Eduard Böcking

In 1792 Johann Wolfgang von Goethe found hospitality at the house of his father Louis Bocking (1758-1829) a wealthy merchant and vineyard owner in Trarbach.

Bocking studied in Kaiserslautern, Heidelberg, Bonn, Berlin and Gottingen and received his PhD in Jurisprudence in 1822 for his thesis De Mancipii Causis.

In a peculiar way his irritable and sincere nature and harshness of character was mixed with an almost childlike softness of disposition and a warm attachment to everything that was dear to his heart.
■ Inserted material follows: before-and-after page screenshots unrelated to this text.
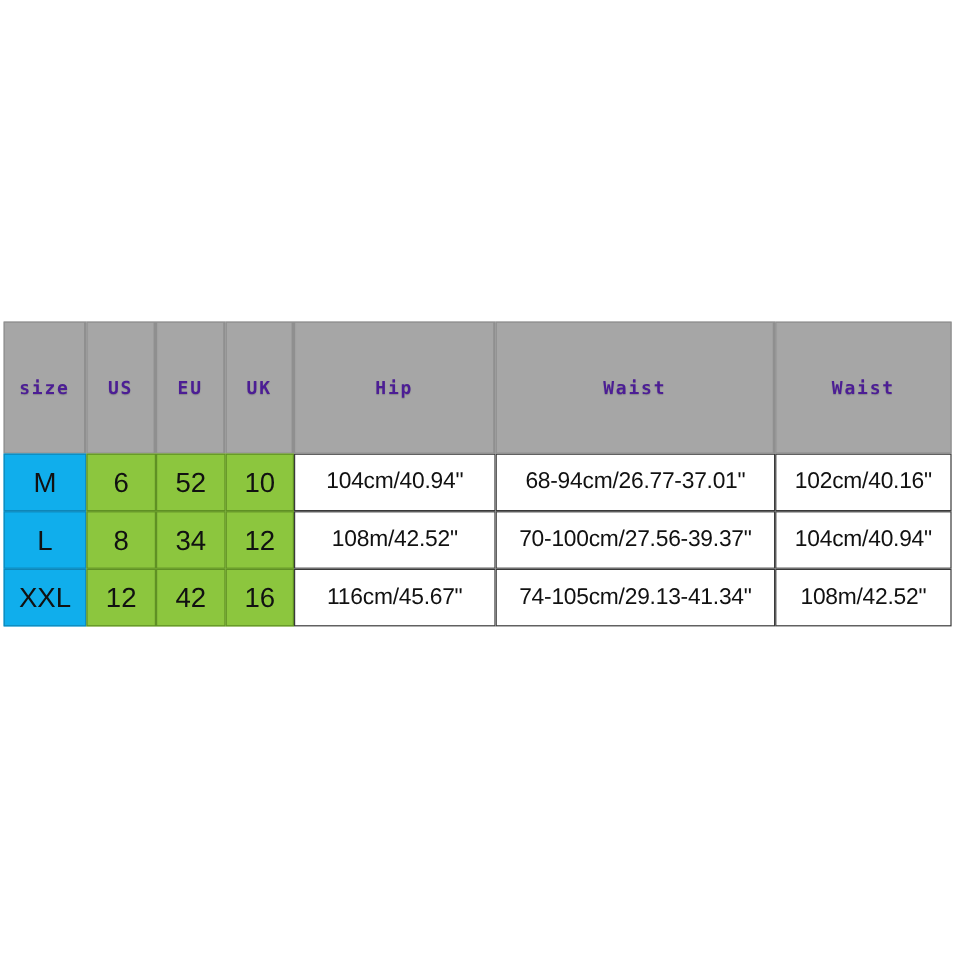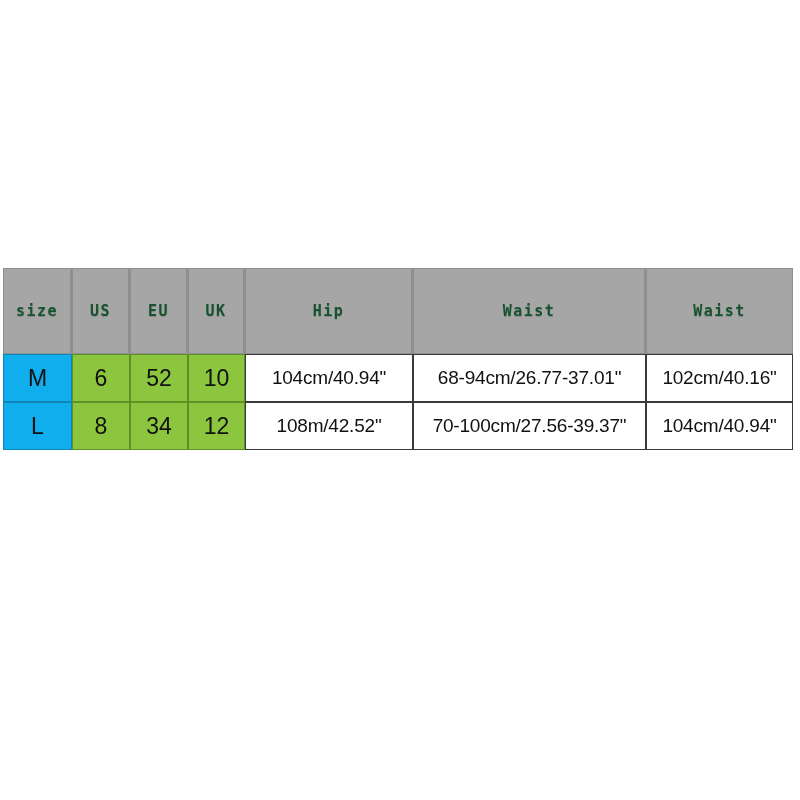--- a/index.html
+++ b/index.html
@@ -28,7 +28,7 @@
   
   #size-chart thead th {
     background: #a6a6a6;
-    color: #14532d;
+    color: #4c1d95;
     height: 84px;
     font-family: "DejaVu Sans Mono", "Liberation Mono", monospace;
     font-size: 15px;
@@ -40,7 +40,7 @@
     border-right-width: 2px;
     box-shadow: inset 0 0 0 1px #a6a6a6;
     text-shadow: 0 1px 1px rgba(0,0,0,0.18);
-    padding: 0;
+    padding: 12px;
   }
   #size-chart thead th.last-col { border-right-width: 1px; }
 

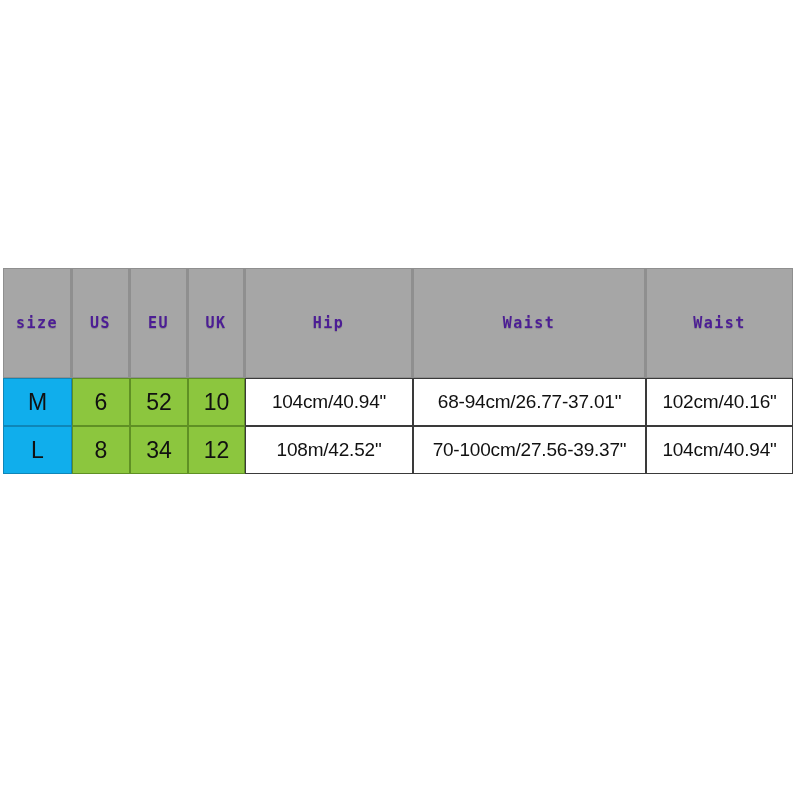--- a/index.html
+++ b/index.html
@@ -124,6 +124,15 @@
       <td class="c-meas">70-100cm/27.56-39.37"</td>
       <td class="c-meas">104cm/40.94"</td>
     </tr>
+    <tr>
+      <td class="c-size">XXL</td>
+      <td class="c-num">12</td>
+      <td class="c-num">42</td>
+      <td class="c-num">16</td>
+      <td class="c-meas">116cm/45.67"</td>
+      <td class="c-meas">74-105cm/29.13-41.34"</td>
+      <td class="c-meas">108m/42.52"</td>
+    </tr>
   </tbody>
 </table>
Gifted by nature with an agile body and stately appearance, married young and happy to his beautiful and beloved wife in 1830, blessed with five children, close friends with King Friedrich Wilhelm IV and other important men near and far, endowed with fortune which he used in his sensible way primarily to build his villa on the Rhine and to facilitate and expand his famous library, who was highly respected as a writer and teacher so at the end of his fourth decade he stood there as a richly blessed and enviable man but just a few years later it was his turn to mourn the long suffering and joyful death of the one he loved most on earth and the passing of others dear to him, we hear him complain about the feeling of his own morbidity that has been growing ever more acutely over the years and about other adversities that seem all too likely to weaken his courage, however, the dwindling joy in life did not diminish his desire and strength for works faithful fulfillment of his profession and we see him working diligently up until his death with the old iron industry and full freshness of mind which remained with him until the end of his life which he knew was near when he completed his last academic semester in March 1870.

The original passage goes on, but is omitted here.